Presiden Moon bertemu dengan delapan korban perempuan yang selamat dan makan siang bersama di kompleks kepresidenan setelah hasil tinjauan pemerintah Moon atas kesepakatan 2015 mengungkapkan kesepakatan rahasia antara kedua negara, menurut Blue House.

Dalam pertemuan tersebut, Moon meminta maaf atas kesepakatan yang dicapai pada 28 Desember 2015, karena menolak keinginan para korban.

Kesepakatan 2015 disepakati oleh pemerintah Korea Selatan sebelumnya, namun Moon meminta maaf untuknya sebagai presiden pertahana negara tersebut.

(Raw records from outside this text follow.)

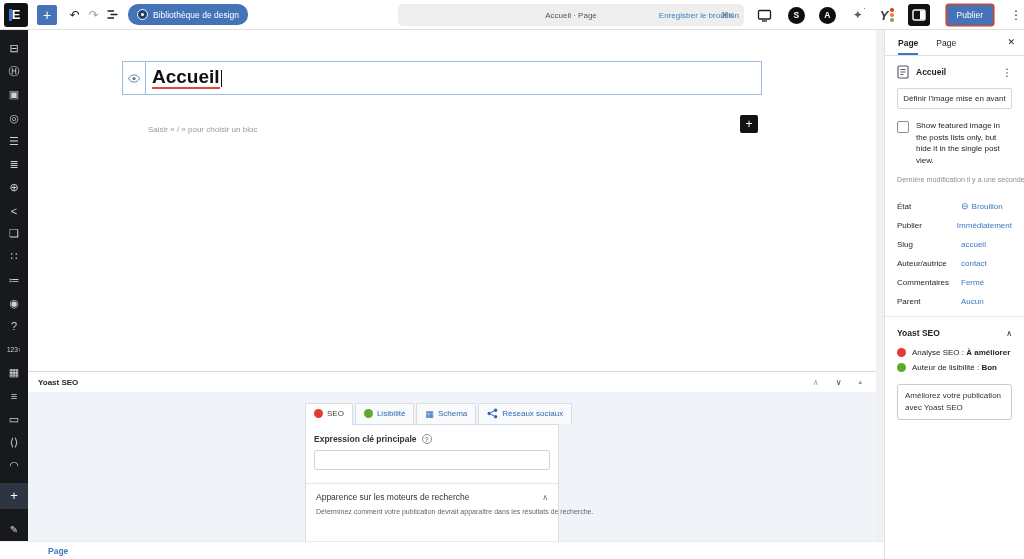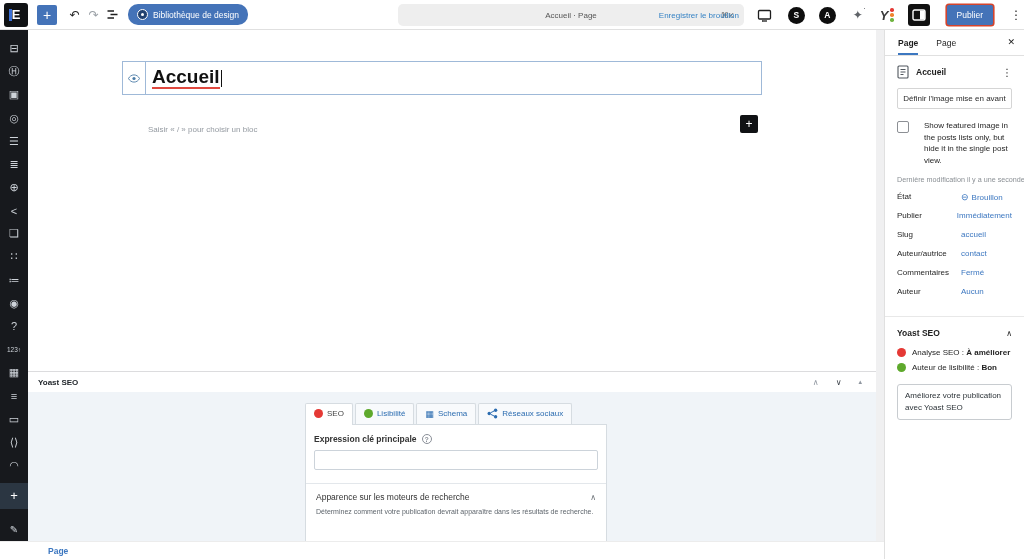--- a/index.html
+++ b/index.html
@@ -118,7 +118,7 @@
   .post-card .kebab2 { margin-left:auto; font-size:10px; cursor:pointer; }
   .featured-btn { margin-top:9px; width:100%; height:21px; background:#fff; border:1px solid #d5d5d5;
     border-radius:2px; font-size:8px; color:#2c2c2c; }
-  .check-row { margin-top:11px; display:flex; gap:15px; align-items:flex-start; }
+  .check-row { margin-top:11px; display:flex; gap:7px; align-items:flex-start; }
   .checkbox { width:12px; height:12px; border:1px solid #8c8f94; border-radius:2px; background:#fff;
     flex-shrink:0; margin-top:1px; cursor:pointer; }
   .check-label { font-size:8px; line-height:1.45; color:#1e1e1e; }

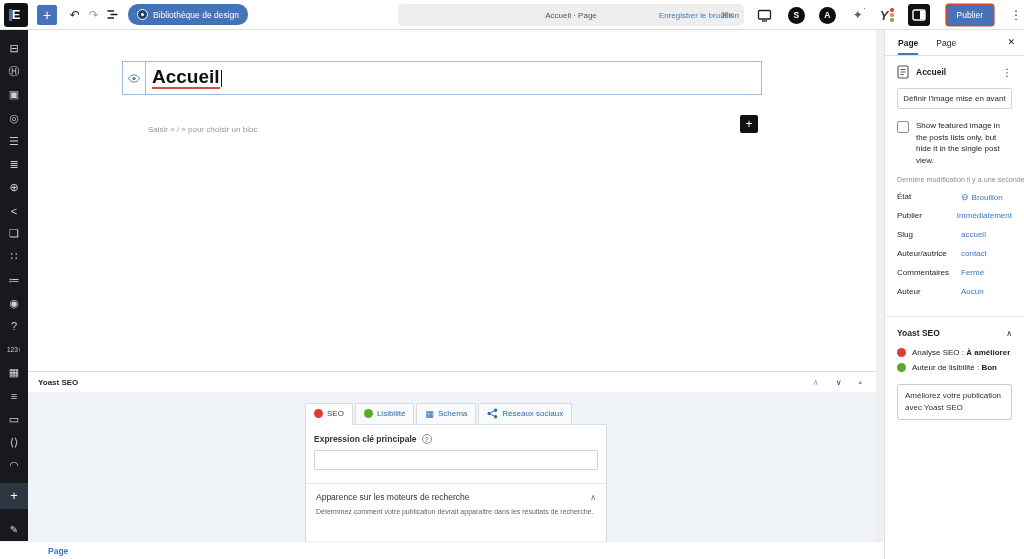--- a/index.html
+++ b/index.html
@@ -125,7 +125,7 @@
   .muted { margin-top:9px; font-size:7.2px; color:#8a8f94; white-space:nowrap; }
   .divider { margin:10px -12px 0; border-top:1px solid #e8e8e8; }
   .rows { margin-top:8px; }
-  .srow { display:flex; align-items:flex-start; height:19px; }
+  .srow { display:flex; align-items:flex-end; height:19px; }
   .srow .lbl { width:64px; color:#1e1e1e; }
   .srow .val { color:#3c77c0; cursor:pointer; display:flex; align-items:center; gap:3px; }
   .draft-glyph { font-size:9px; }

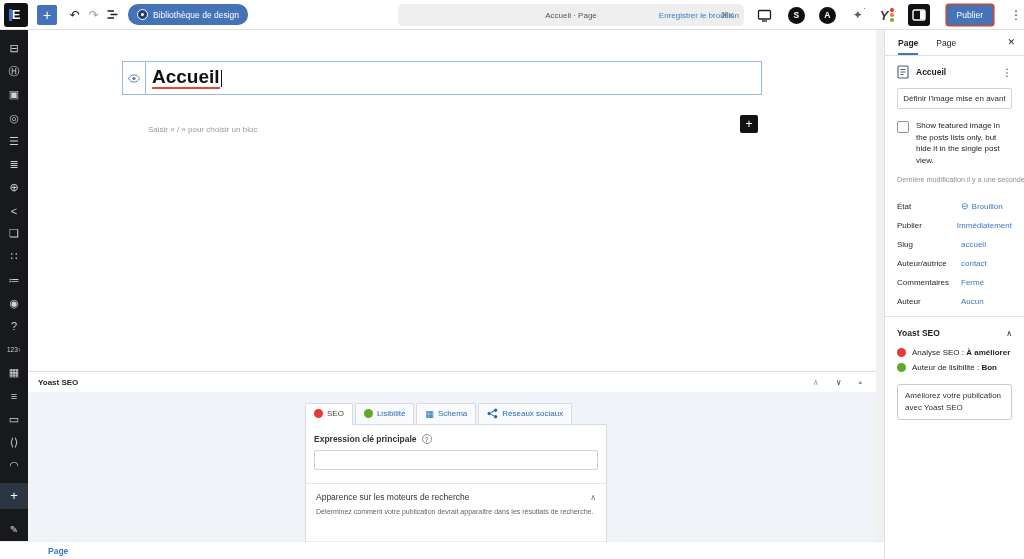--- a/index.html
+++ b/index.html
@@ -370,7 +370,7 @@
           </span>
         </div>
         <div class="srow">
-          <span class="lbl">Auteur</span>
+          <span class="lbl">Parent</span>
           <span class="val">
             <span>Aucun</span>
           </span>

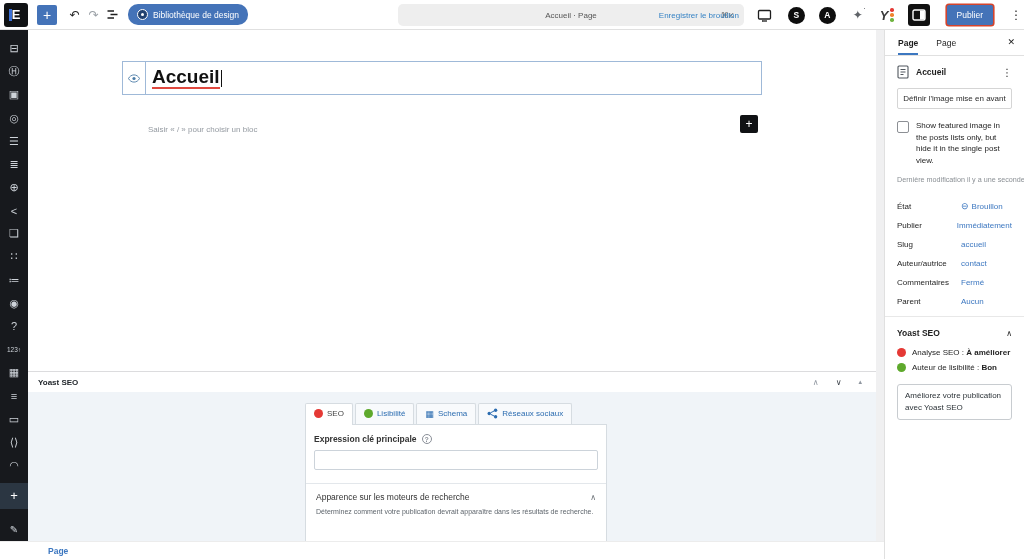--- a/index.html
+++ b/index.html
@@ -88,7 +88,7 @@
   .dot-red { background:#e53935; } .dot-green { background:#5ea92c; }
   .schema-glyph { color:#2b6cb0; font-size:9px; }
 
-  .yoast-panel { position:absolute; left:277px; top:32px; width:302px; height:130px;
+  .yoast-panel { position:absolute; left:277px; top:32px; width:254px; height:130px;
     background:#fff; border:1px solid #d6dce1; padding:9px 8px 0; }
   .kp-label-row { display:flex; align-items:center; gap:5px; font-size:8.5px; font-weight:bold; color:#333; }
   .help-badge { width:10px; height:10px; border-radius:50%; border:1px solid #8a8f98; color:#8a8f98;

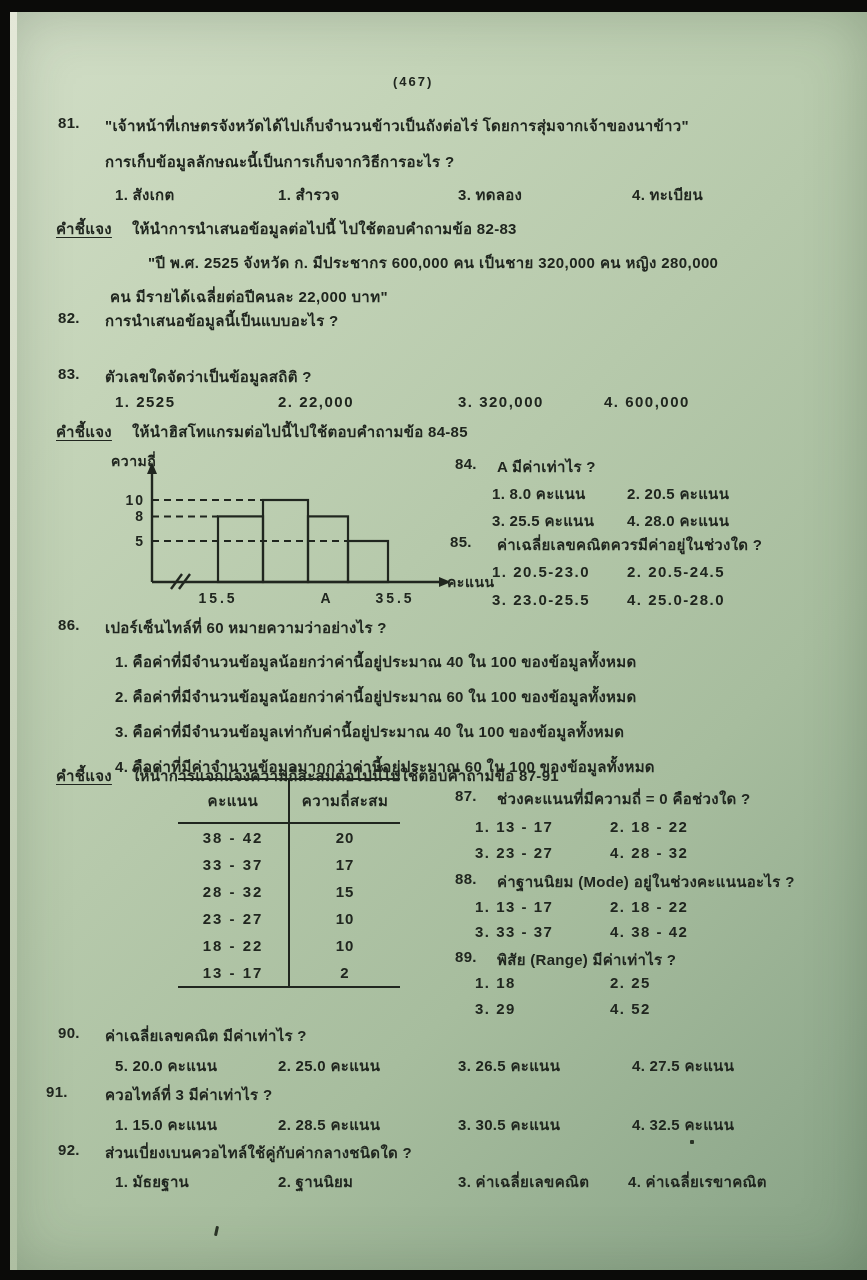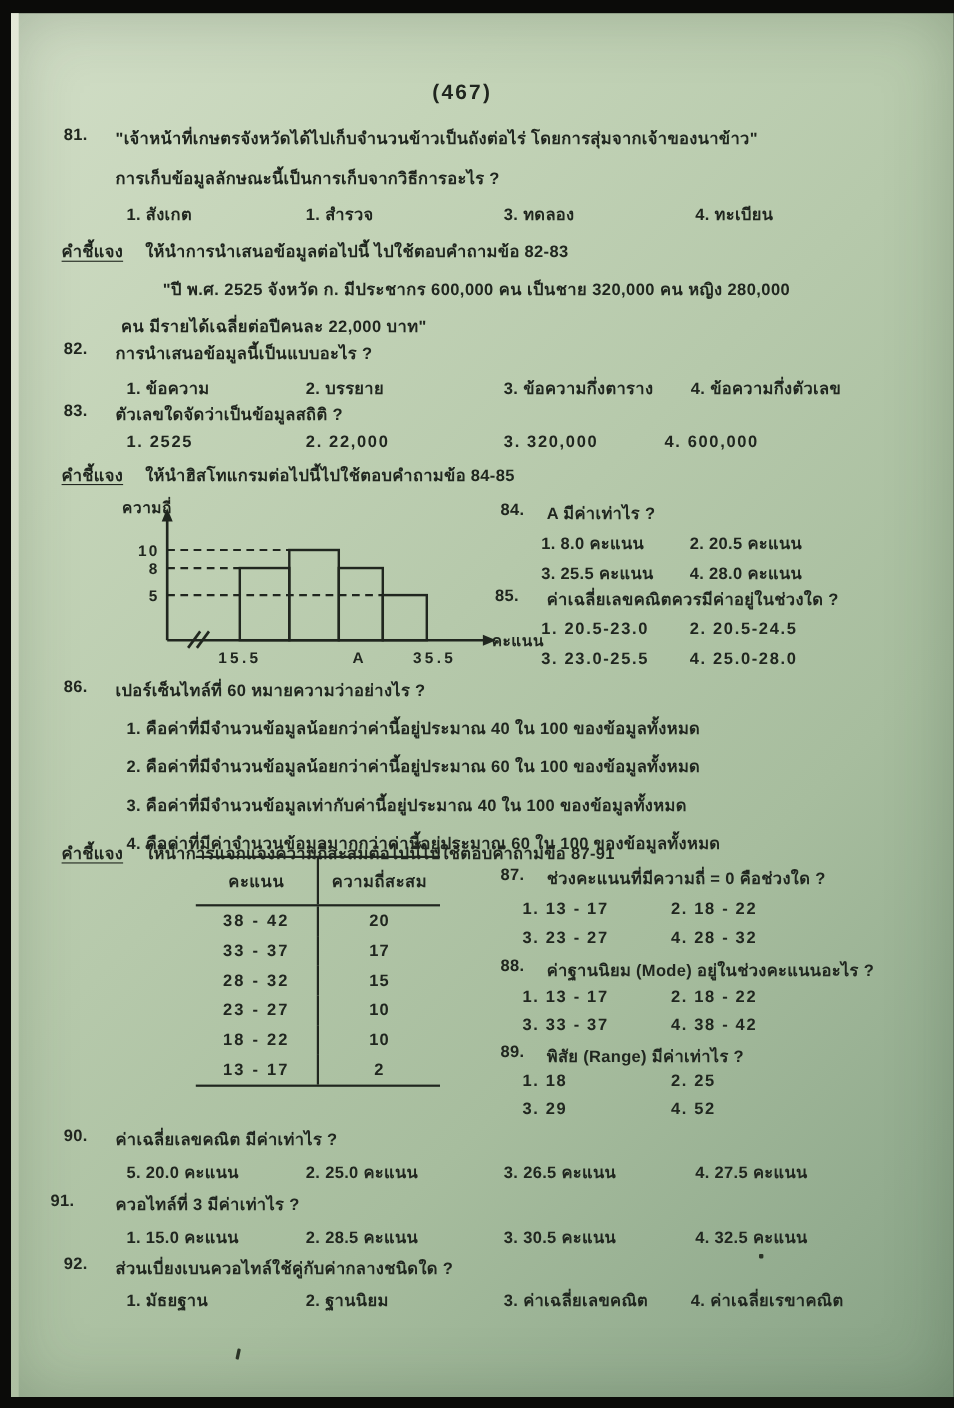--- a/index.html
+++ b/index.html
@@ -19,7 +19,7 @@
   }
   .row{position:absolute;left:0;width:100%;height:22px;}
   .at{position:absolute;white-space:nowrap;color:#20261f;font-size:15px;font-weight:700;letter-spacing:.3px;}
-  .pageno{font-size:19px;letter-spacing:2px;}
+  .pageno{font-size:13px;letter-spacing:2px;}
   .inst-label{text-decoration:underline;text-underline-offset:3px;}
   .quote{letter-spacing:.4px;}
   

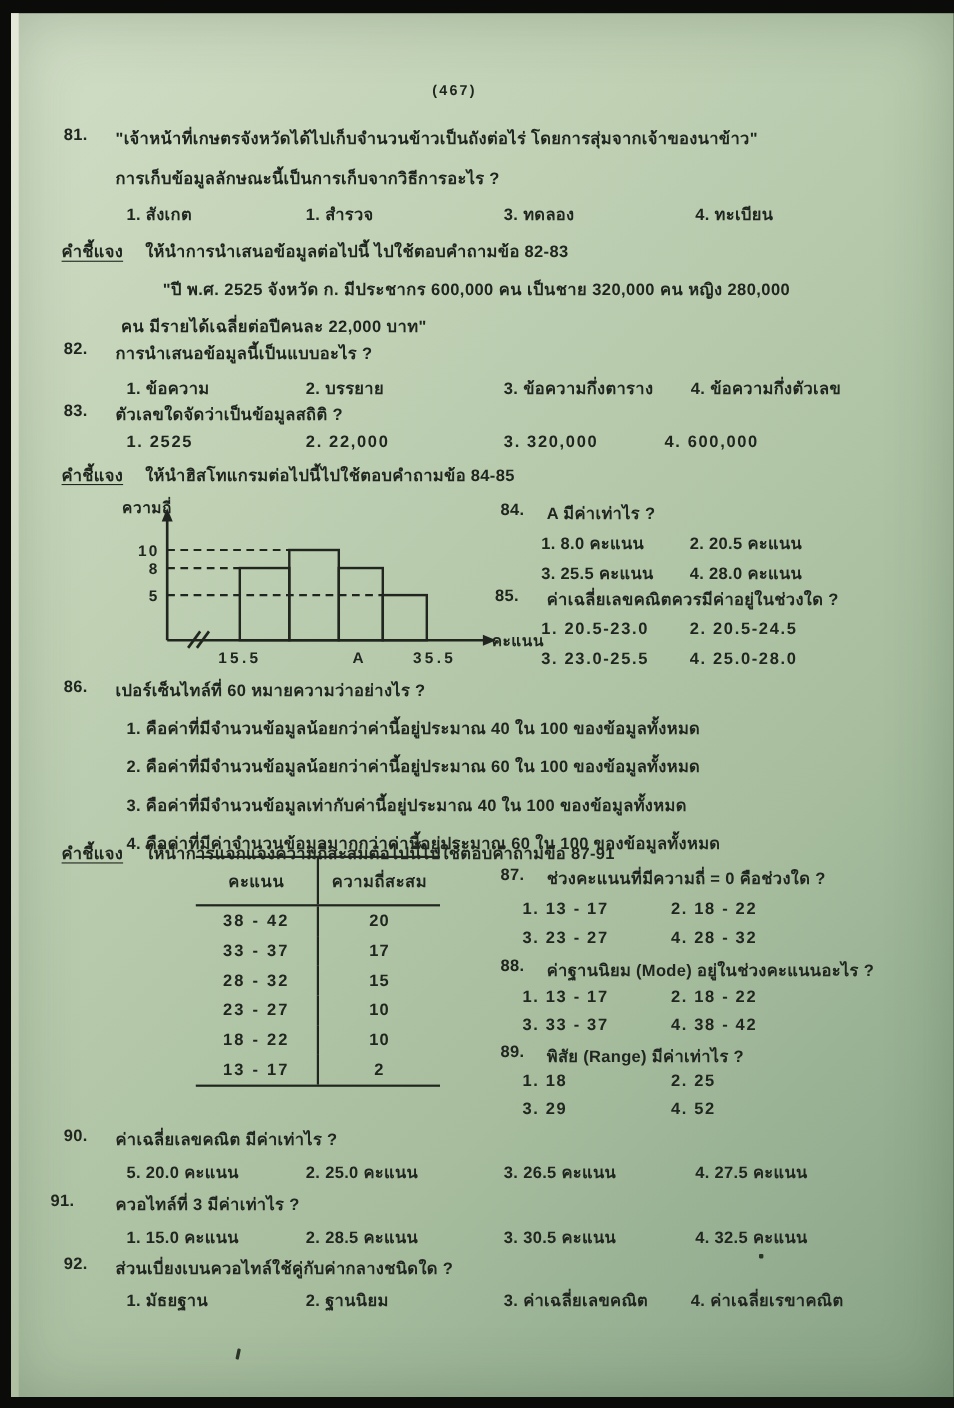--- a/index.html
+++ b/index.html
@@ -76,12 +76,6 @@
   <div class="row" style="top:297px">
     <span class="at" style="left:48px">82.</span>
     <span class="at" style="left:95px">การนำเสนอข้อมูลนี้เป็นแบบอะไร ?</span>
-  </div>
-  <div class="row" style="top:329px">
-    <span class="at" style="left:105px">1. ข้อความ</span>
-    <span class="at" style="left:268px">2. บรรยาย</span>
-    <span class="at" style="left:448px">3. ข้อความกึ่งตาราง</span>
-    <span class="at" style="left:618px">4. ข้อความกึ่งตัวเลข</span>
   </div>
 
   <div class="row" style="top:353px">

Para korban yang selamat mengungkapkan rasa terima kasih mereka atas upaya Moon untuk mengungkapkan kesepakatan rahasia tersebut, dengan mengatakan bahwa mereka menuntut permintaan maaf dan tanggung jawab pemerintah Jepang yang tulus atas kejahatan kemanusiaan pada masa perang kala itu.

Laporan tersebut mengungkapkan kesepakatan rahasia antara pemerintah Korea Selatan sebelumnya dan kabinet Jepang yang dipimpin oleh Perdana Menteri Shinzo Abe, seperti penerimaan Seoul atas permintaan Tokyo untuk meyakinkan korban agar menyetujui kesepakatan 2015 dan tidak menggunakan kata "budak seks".

"Comfort woman" secara halus mengacu pada wanita Korea yang diculik, dipaksa atau ditipu untuk melakukan perbudakan seks untuk pelacuran militer Jepang selama Perang Pasifik.

Sejarawan mengatakan hingga 200.000 anak perempuan dan wanita muda, kebanyakan berasal dari Semenanjung Korea, bertugas sebagai "perempuan penghibur" untuk Imperial Jepang.

Setelah pengumuman hasil laporan tersebut, Moon mengatakan bahwa masalah perbudakan seks tidak dapat dipecahkan oleh kesepakatan 2015, di mana Seoul dan Tokyo mencapai kesepakatan final dan tidak dapat dipulihkan dengan imbalan atas tawaran Jepang sebesar 1 miliar yen (9 juta dolar AS) ke yayasan yang mendukung korban, demikian diberitakan Xinhua.